Below are some records. Set each one down exactly as it reads.

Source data
=====
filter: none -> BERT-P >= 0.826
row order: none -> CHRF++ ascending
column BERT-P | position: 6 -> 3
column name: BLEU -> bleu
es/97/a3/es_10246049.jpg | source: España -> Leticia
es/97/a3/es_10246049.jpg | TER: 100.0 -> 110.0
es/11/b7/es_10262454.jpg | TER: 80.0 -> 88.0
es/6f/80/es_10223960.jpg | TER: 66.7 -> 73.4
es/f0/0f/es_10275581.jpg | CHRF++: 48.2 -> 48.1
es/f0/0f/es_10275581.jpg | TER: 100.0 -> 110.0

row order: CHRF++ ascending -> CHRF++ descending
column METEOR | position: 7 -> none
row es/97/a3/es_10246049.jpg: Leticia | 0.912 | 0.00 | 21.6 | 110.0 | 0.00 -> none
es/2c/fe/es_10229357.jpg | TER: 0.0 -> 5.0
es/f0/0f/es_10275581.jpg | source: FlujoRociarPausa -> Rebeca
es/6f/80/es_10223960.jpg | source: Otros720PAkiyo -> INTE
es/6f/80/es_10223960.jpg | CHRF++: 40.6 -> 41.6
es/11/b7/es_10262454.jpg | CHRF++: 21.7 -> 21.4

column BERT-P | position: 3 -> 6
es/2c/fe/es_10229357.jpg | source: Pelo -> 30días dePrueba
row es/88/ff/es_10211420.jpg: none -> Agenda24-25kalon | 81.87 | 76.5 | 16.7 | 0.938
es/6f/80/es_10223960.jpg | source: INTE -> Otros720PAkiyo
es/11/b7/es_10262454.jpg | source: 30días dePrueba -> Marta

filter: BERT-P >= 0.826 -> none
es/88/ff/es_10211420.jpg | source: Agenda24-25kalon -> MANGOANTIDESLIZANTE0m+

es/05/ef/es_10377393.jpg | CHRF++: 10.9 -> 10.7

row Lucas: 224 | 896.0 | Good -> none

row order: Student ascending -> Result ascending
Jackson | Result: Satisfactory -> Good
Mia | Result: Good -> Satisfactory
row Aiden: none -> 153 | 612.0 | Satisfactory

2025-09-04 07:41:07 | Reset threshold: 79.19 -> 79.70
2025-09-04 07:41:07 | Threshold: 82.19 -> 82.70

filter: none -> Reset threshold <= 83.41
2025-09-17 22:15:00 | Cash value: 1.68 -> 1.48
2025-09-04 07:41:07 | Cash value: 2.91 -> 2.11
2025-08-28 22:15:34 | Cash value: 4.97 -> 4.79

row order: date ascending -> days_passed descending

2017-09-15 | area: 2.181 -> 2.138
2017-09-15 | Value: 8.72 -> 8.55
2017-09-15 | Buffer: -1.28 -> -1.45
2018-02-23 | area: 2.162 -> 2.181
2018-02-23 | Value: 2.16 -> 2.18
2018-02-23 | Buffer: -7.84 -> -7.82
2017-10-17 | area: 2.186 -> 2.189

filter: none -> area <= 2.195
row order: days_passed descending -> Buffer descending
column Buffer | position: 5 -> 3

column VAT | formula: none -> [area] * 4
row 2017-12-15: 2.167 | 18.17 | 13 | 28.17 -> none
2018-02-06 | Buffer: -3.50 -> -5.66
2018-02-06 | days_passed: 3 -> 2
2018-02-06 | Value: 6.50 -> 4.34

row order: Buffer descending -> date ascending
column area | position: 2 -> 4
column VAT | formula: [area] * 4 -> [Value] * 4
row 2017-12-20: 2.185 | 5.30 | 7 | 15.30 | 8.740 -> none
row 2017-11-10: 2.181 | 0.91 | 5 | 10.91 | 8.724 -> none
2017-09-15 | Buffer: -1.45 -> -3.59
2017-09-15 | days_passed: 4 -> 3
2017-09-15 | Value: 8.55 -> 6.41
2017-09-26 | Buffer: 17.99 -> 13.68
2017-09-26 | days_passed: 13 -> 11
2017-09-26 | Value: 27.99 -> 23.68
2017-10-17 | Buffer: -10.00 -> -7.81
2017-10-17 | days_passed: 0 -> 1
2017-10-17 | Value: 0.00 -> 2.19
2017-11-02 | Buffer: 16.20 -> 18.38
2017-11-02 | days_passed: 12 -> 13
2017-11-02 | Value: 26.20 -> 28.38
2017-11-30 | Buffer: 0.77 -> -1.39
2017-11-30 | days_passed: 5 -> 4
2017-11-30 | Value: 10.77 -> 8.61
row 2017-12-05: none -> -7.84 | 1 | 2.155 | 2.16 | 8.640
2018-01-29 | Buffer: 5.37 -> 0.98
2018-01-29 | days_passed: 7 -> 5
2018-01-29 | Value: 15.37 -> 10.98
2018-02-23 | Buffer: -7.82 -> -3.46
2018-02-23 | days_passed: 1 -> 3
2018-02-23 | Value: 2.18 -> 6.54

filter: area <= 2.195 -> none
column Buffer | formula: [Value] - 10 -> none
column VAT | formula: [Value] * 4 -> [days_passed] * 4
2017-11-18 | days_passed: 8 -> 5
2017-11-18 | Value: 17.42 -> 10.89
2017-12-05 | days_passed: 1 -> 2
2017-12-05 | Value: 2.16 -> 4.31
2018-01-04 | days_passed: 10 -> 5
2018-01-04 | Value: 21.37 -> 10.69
=====
> **ANSWER SECTION**:
filter: none -> BERT-P >= 0.826
row order: none -> CHRF++ ascending
column BERT-P | position: 6 -> 3
column name: BLEU -> bleu
es/97/a3/es_10246049.jpg | source: España -> Leticia
es/97/a3/es_10246049.jpg | TER: 100.0 -> 110.0
es/11/b7/es_10262454.jpg | TER: 80.0 -> 88.0
es/6f/80/es_10223960.jpg | TER: 66.7 -> 73.4
es/f0/0f/es_10275581.jpg | CHRF++: 48.2 -> 48.1
es/f0/0f/es_10275581.jpg | TER: 100.0 -> 110.0

row order: CHRF++ ascending -> CHRF++ descending
column METEOR | position: 7 -> none
row es/97/a3/es_10246049.jpg: Leticia | 0.912 | 0.00 | 21.6 | 110.0 | 0.00 -> none
es/2c/fe/es_10229357.jpg | TER: 0.0 -> 5.0
es/f0/0f/es_10275581.jpg | source: FlujoRociarPausa -> Rebeca
es/6f/80/es_10223960.jpg | source: Otros720PAkiyo -> INTE
es/6f/80/es_10223960.jpg | CHRF++: 40.6 -> 41.6
es/11/b7/es_10262454.jpg | CHRF++: 21.7 -> 21.4

column BERT-P | position: 3 -> 6
es/2c/fe/es_10229357.jpg | source: Pelo -> 30días dePrueba
row es/88/ff/es_10211420.jpg: none -> Agenda24-25kalon | 81.87 | 76.5 | 16.7 | 0.938
es/6f/80/es_10223960.jpg | source: INTE -> Otros720PAkiyo
es/11/b7/es_10262454.jpg | source: 30días dePrueba -> Marta

filter: BERT-P >= 0.826 -> none
es/88/ff/es_10211420.jpg | source: Agenda24-25kalon -> MANGOANTIDESLIZANTE0m+

es/05/ef/es_10377393.jpg | CHRF++: 10.9 -> 10.7

row Lucas: 224 | 896.0 | Good -> none

row order: Student ascending -> Result ascending
Jackson | Result: Satisfactory -> Good
Mia | Result: Good -> Satisfactory
row Aiden: none -> 153 | 612.0 | Satisfactory

2025-09-04 07:41:07 | Reset threshold: 79.19 -> 79.70
2025-09-04 07:41:07 | Threshold: 82.19 -> 82.70

filter: none -> Reset threshold <= 83.41
2025-09-17 22:15:00 | Cash value: 1.68 -> 1.48
2025-09-04 07:41:07 | Cash value: 2.91 -> 2.11
2025-08-28 22:15:34 | Cash value: 4.97 -> 4.79

row order: date ascending -> days_passed descending

2017-09-15 | area: 2.181 -> 2.138
2017-09-15 | Value: 8.72 -> 8.55
2017-09-15 | Buffer: -1.28 -> -1.45
2018-02-23 | area: 2.162 -> 2.181
2018-02-23 | Value: 2.16 -> 2.18
2018-02-23 | Buffer: -7.84 -> -7.82
2017-10-17 | area: 2.186 -> 2.189

filter: none -> area <= 2.195
row order: days_passed descending -> Buffer descending
column Buffer | position: 5 -> 3

column VAT | formula: none -> [area] * 4
row 2017-12-15: 2.167 | 18.17 | 13 | 28.17 -> none
2018-02-06 | Buffer: -3.50 -> -5.66
2018-02-06 | days_passed: 3 -> 2
2018-02-06 | Value: 6.50 -> 4.34

row order: Buffer descending -> date ascending
column area | position: 2 -> 4
column VAT | formula: [area] * 4 -> [Value] * 4
row 2017-12-20: 2.185 | 5.30 | 7 | 15.30 | 8.740 -> none
row 2017-11-10: 2.181 | 0.91 | 5 | 10.91 | 8.724 -> none
2017-09-15 | Buffer: -1.45 -> -3.59
2017-09-15 | days_passed: 4 -> 3
2017-09-15 | Value: 8.55 -> 6.41
2017-09-26 | Buffer: 17.99 -> 13.68
2017-09-26 | days_passed: 13 -> 11
2017-09-26 | Value: 27.99 -> 23.68
2017-10-17 | Buffer: -10.00 -> -7.81
2017-10-17 | days_passed: 0 -> 1
2017-10-17 | Value: 0.00 -> 2.19
2017-11-02 | Buffer: 16.20 -> 18.38
2017-11-02 | days_passed: 12 -> 13
2017-11-02 | Value: 26.20 -> 28.38
2017-11-30 | Buffer: 0.77 -> -1.39
2017-11-30 | days_passed: 5 -> 4
2017-11-30 | Value: 10.77 -> 8.61
row 2017-12-05: none -> -7.84 | 1 | 2.155 | 2.16 | 8.640
2018-01-29 | Buffer: 5.37 -> 0.98
2018-01-29 | days_passed: 7 -> 5
2018-01-29 | Value: 15.37 -> 10.98
2018-02-23 | Buffer: -7.82 -> -3.46
2018-02-23 | days_passed: 1 -> 3
2018-02-23 | Value: 2.18 -> 6.54

filter: area <= 2.195 -> none
column Buffer | formula: [Value] - 10 -> none
column VAT | formula: [Value] * 4 -> [days_passed] * 4
2017-11-18 | days_passed: 8 -> 5
2017-11-18 | Value: 17.42 -> 10.89
2017-12-05 | days_passed: 1 -> 2
2017-12-05 | Value: 2.16 -> 4.31
2018-01-04 | days_passed: 10 -> 5
2018-01-04 | Value: 21.37 -> 10.69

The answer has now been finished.